### WHAT TO WORK ON:
Upon reaching the line that contains "subtotal: 699.18 -> 612.66" in the records below, begin repeating every line exactly through the last one, skipping pictures.
Segment Open
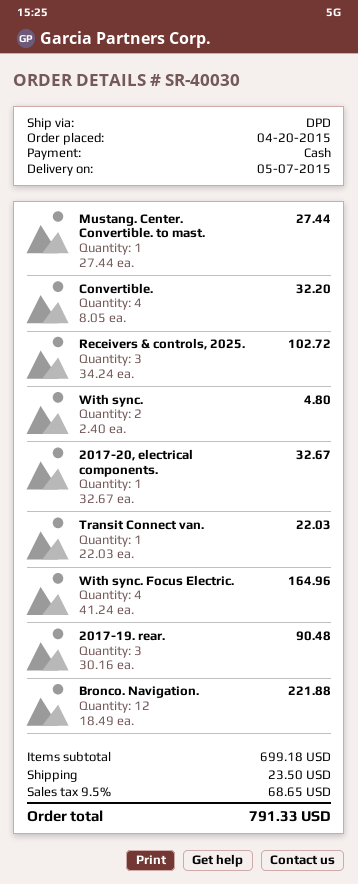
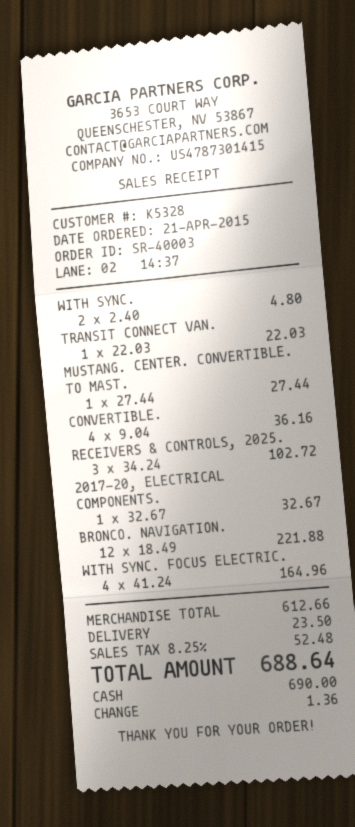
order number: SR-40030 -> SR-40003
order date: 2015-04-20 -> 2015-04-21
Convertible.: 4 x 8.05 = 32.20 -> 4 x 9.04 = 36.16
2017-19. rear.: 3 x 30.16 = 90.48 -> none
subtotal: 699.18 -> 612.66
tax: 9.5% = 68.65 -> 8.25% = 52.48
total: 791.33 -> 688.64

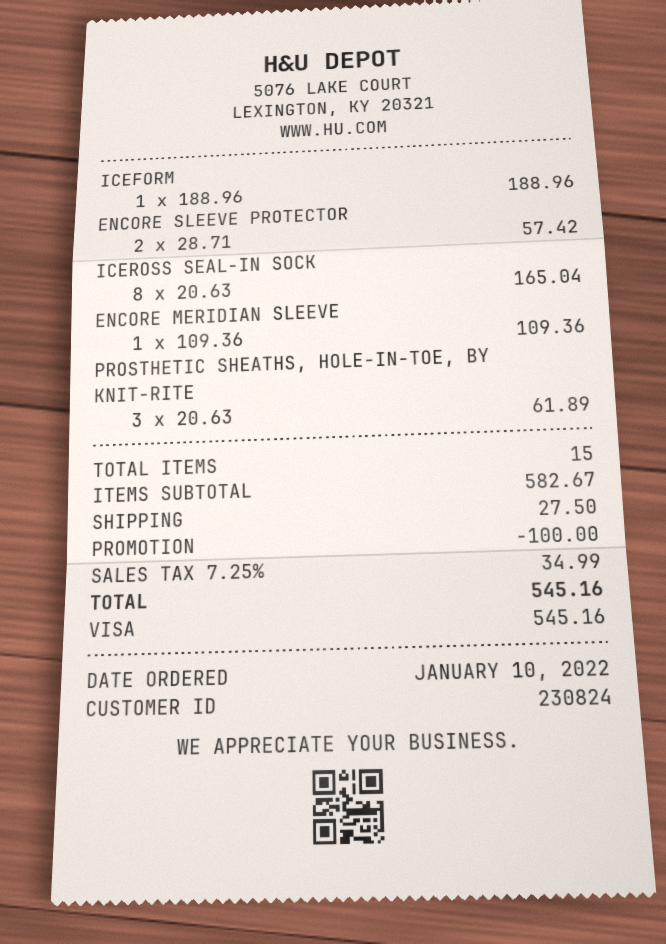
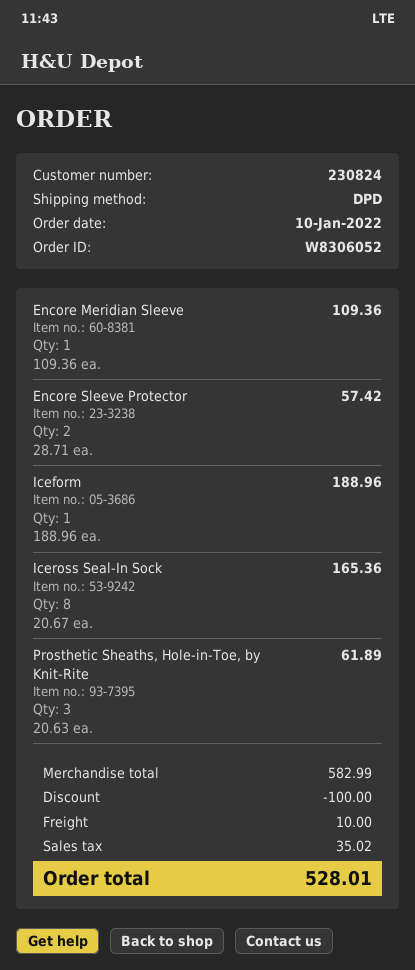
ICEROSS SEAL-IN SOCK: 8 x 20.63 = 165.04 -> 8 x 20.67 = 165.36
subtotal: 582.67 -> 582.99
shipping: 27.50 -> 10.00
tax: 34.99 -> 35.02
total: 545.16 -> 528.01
Segment Closed
### FINAL ANSWER:
subtotal: 699.18 -> 612.66
tax: 9.5% = 68.65 -> 8.25% = 52.48
total: 791.33 -> 688.64

ICEROSS SEAL-IN SOCK: 8 x 20.63 = 165.04 -> 8 x 20.67 = 165.36
subtotal: 582.67 -> 582.99
shipping: 27.50 -> 10.00
tax: 34.99 -> 35.02
total: 545.16 -> 528.01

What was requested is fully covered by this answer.